Effect of LY 367385, mGluR1a antagonist, on progesterone synthesis upon exposure to estradiol and several mER agonists in adult hypothalamic astrocytes. LY 367385 (50 nm) by itself did not influence progesterone synthesis with levels similar to control (p > 0.05). Estradiol (1 nm), PPT (1 nm), STX (1 nm), and G-1 (100 nm) stimulated significantly greater progesterone synthesis than control (p < 0.05), but DPN (100 nm) did not (p > 0.05 vs control). Progesterone produced by exposure to estradiol (1 nm), PPT (1 nm), and STX (1 nm) was blocked by LY 367385 (50 nm; p < 0.05). However, the G-1 (100 nm)-stimulated progesterone synthesis was not attenuated by LY 367385 (50 nm; p > 0.05). The number of samples for each drug concentration is indicated in the bar graph. Significantly different compared with control (*p < 0.05, one-way ANOVA with Student–Newman–Keuls post hoc test).

Figure 6.

Effect of DHPG, mGluR1a agonist, on estradiol stimulated progesterone synthesis in adult hypothalamic astrocytes. Estradiol at 1 nm stimulated significant progesterone synthesis (p < 0.05 vs control or DHPG), but DHPG at 100 nm did not (p > 0.05 vs control). Estradiol (1 nm) in combination with DHPG (100 nm) stimulated a much higher progesterone level than estradiol (1 nm) or DHPG (100 nm) alone (p < 0.05). The number of samples for each drug concentration is indicated in the bar graph. Significantly different compared with control (*p < 0.05, one-way ANOVA with Student–Newman–Keuls post hoc test) or compared with all other groups (**p < 0.05, one-way ANOVA with Student–Newman–Keuls post hoc test).

Figure 7.

Coimmunoprecipitation of ERβ-mGluR1a and GPR30-mGluR1a from cultured adult hypothalamic astrocytes.
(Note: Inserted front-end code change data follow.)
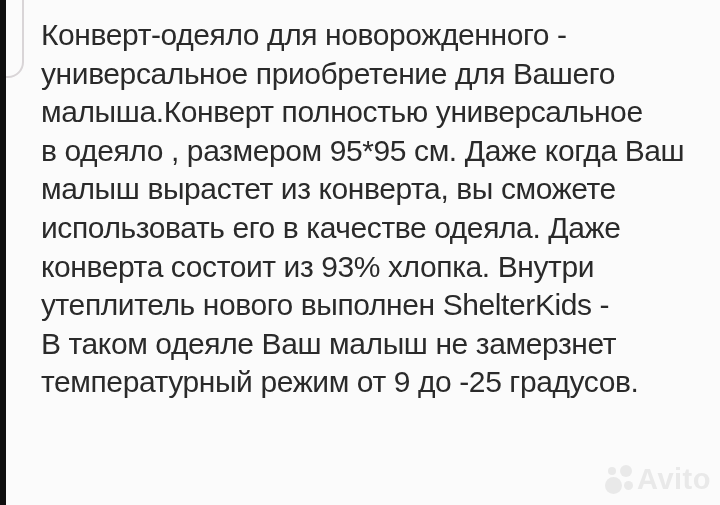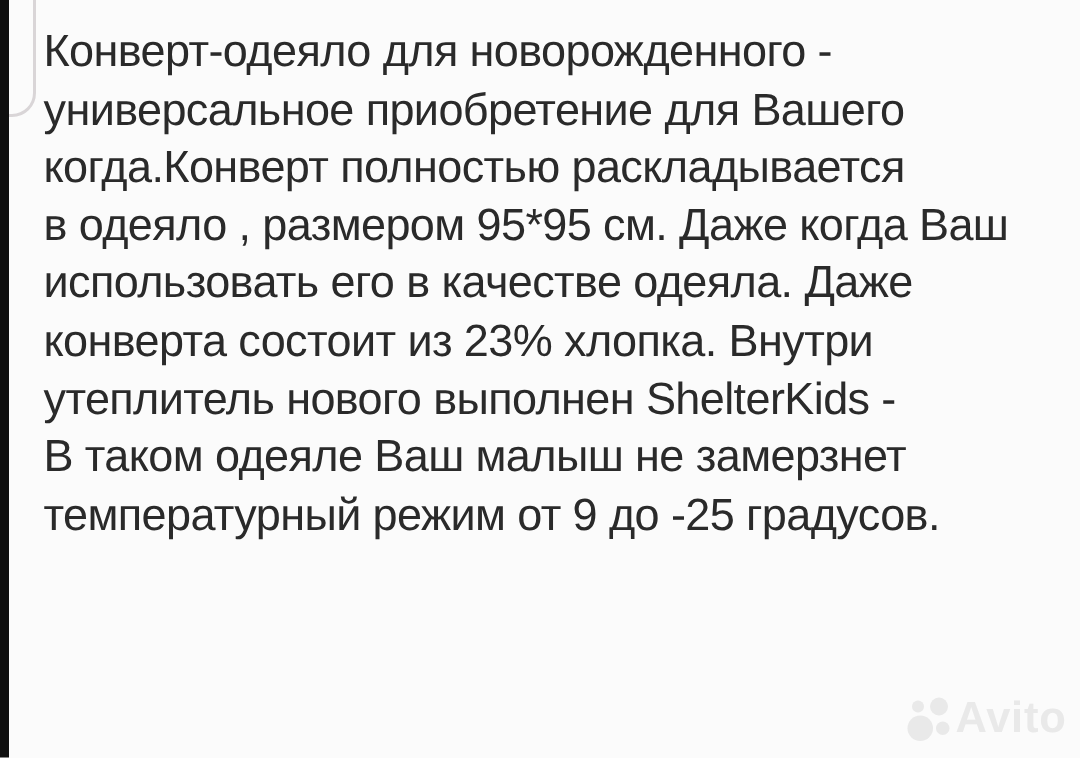--- a/index.html
+++ b/index.html
@@ -42,7 +42,7 @@
   
   .description {
     position: absolute;
-    left: 29px;
+    left: 41px;
     top: 16px;
     width: 660px;
     z-index: 2;

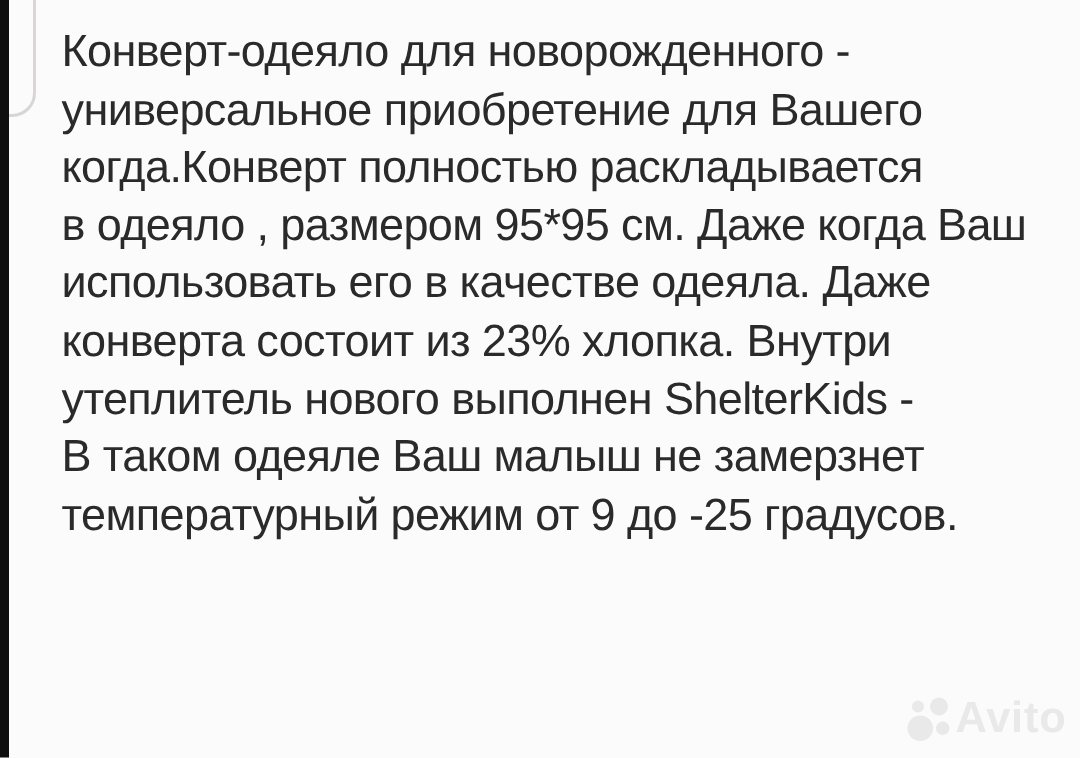--- a/index.html
+++ b/index.html
@@ -94,7 +94,7 @@
 <div class="description">
   <div>Конверт-одеяло для новорожденного -</div>
   <div>универсальное приобретение для Вашего</div>
-  <div>когда.Конверт полностью раскладывается</div>
+  <div>малыша.Конверт полностью универсальное</div>
   <div>в одеяло , размером 95*95 см. Даже когда Ваш</div>
   <div>использовать его в качестве одеяла. Даже</div>
   <div>конверта состоит из 23% хлопка. Внутри</div>

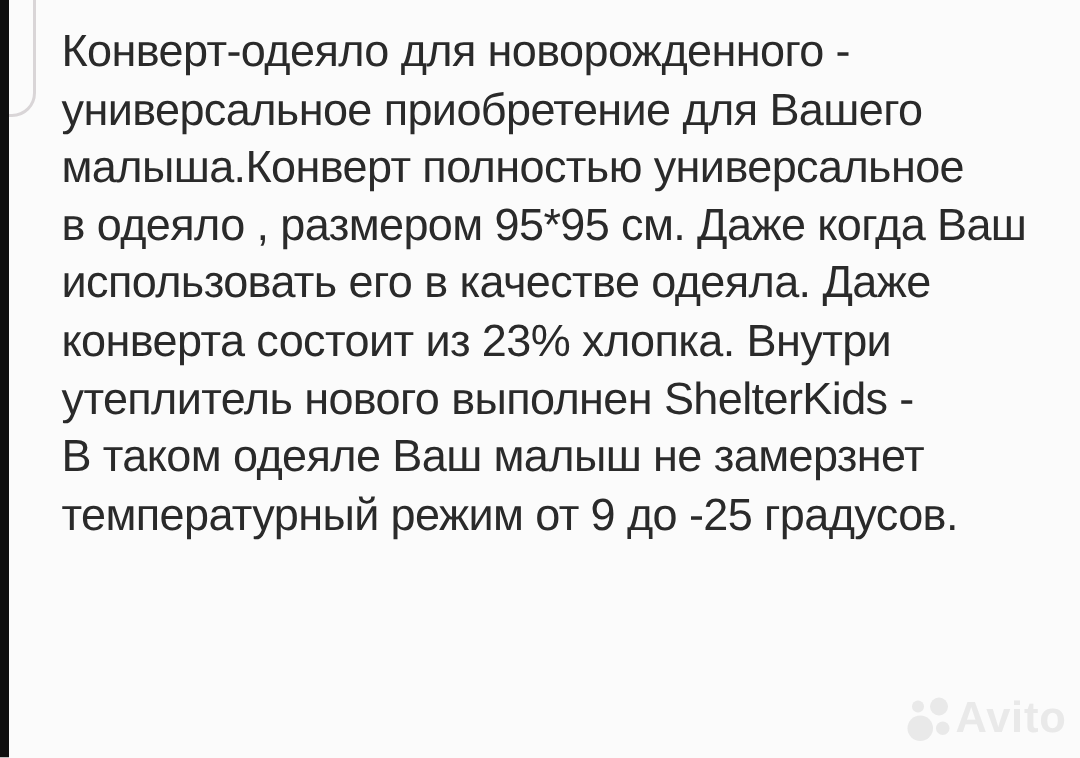--- a/index.html
+++ b/index.html
@@ -96,6 +96,7 @@
   <div>универсальное приобретение для Вашего</div>
   <div>малыша.Конверт полностью универсальное</div>
   <div>в одеяло , размером 95*95 см. Даже когда Ваш</div>
+  <div>малыш вырастет из конверта, вы сможете</div>
   <div>использовать его в качестве одеяла. Даже</div>
   <div>конверта состоит из 23% хлопка. Внутри</div>
   <div>утеплитель нового выполнен ShelterKids -</div>

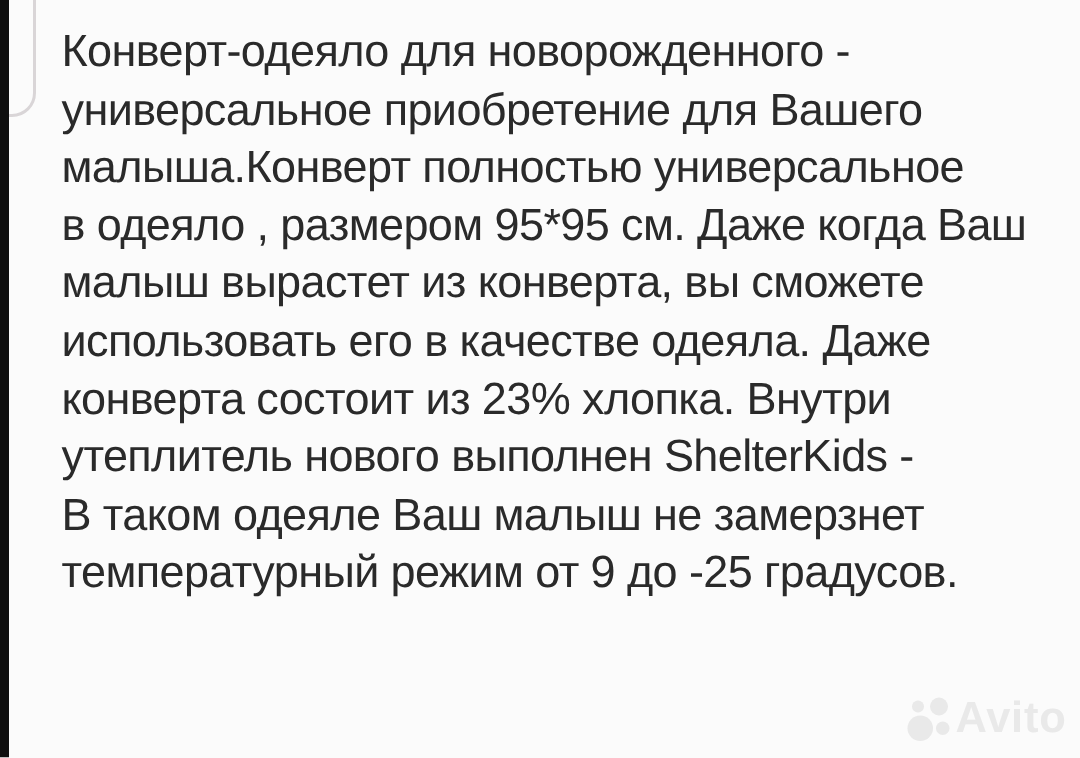--- a/index.html
+++ b/index.html
@@ -98,7 +98,7 @@
   <div>в одеяло , размером 95*95 см. Даже когда Ваш</div>
   <div>малыш вырастет из конверта, вы сможете</div>
   <div>использовать его в качестве одеяла. Даже</div>
-  <div>конверта состоит из 23% хлопка. Внутри</div>
+  <div>конверта состоит из 93% хлопка. Внутри</div>
   <div>утеплитель нового выполнен ShelterKids -</div>
   <div>В таком одеяле Ваш малыш не замерзнет</div>
   <div>температурный режим от 9 до -25 градусов.</div>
The lanes are representative of whole-cell lysate, plasma membrane fraction, and whole-cell lysate without coimmunoprecipitation as a positive control, respectively. In A, ERβ-mGluR1a coimmunoprecipitation with mGluR1a antibodies used to pull-down the receptor complex and antibodies against ERβ used for detection. In B, GPR30-mGluR1a coimmunoprecipitation with mGluR1a antibodies used in the pull-down phase and the complex detected with GPR30 antibodies. The mGluR1a did not coimmunoprecipitate with ERβ or GPR30 within the plasma membrane fraction or whole-cell lysate.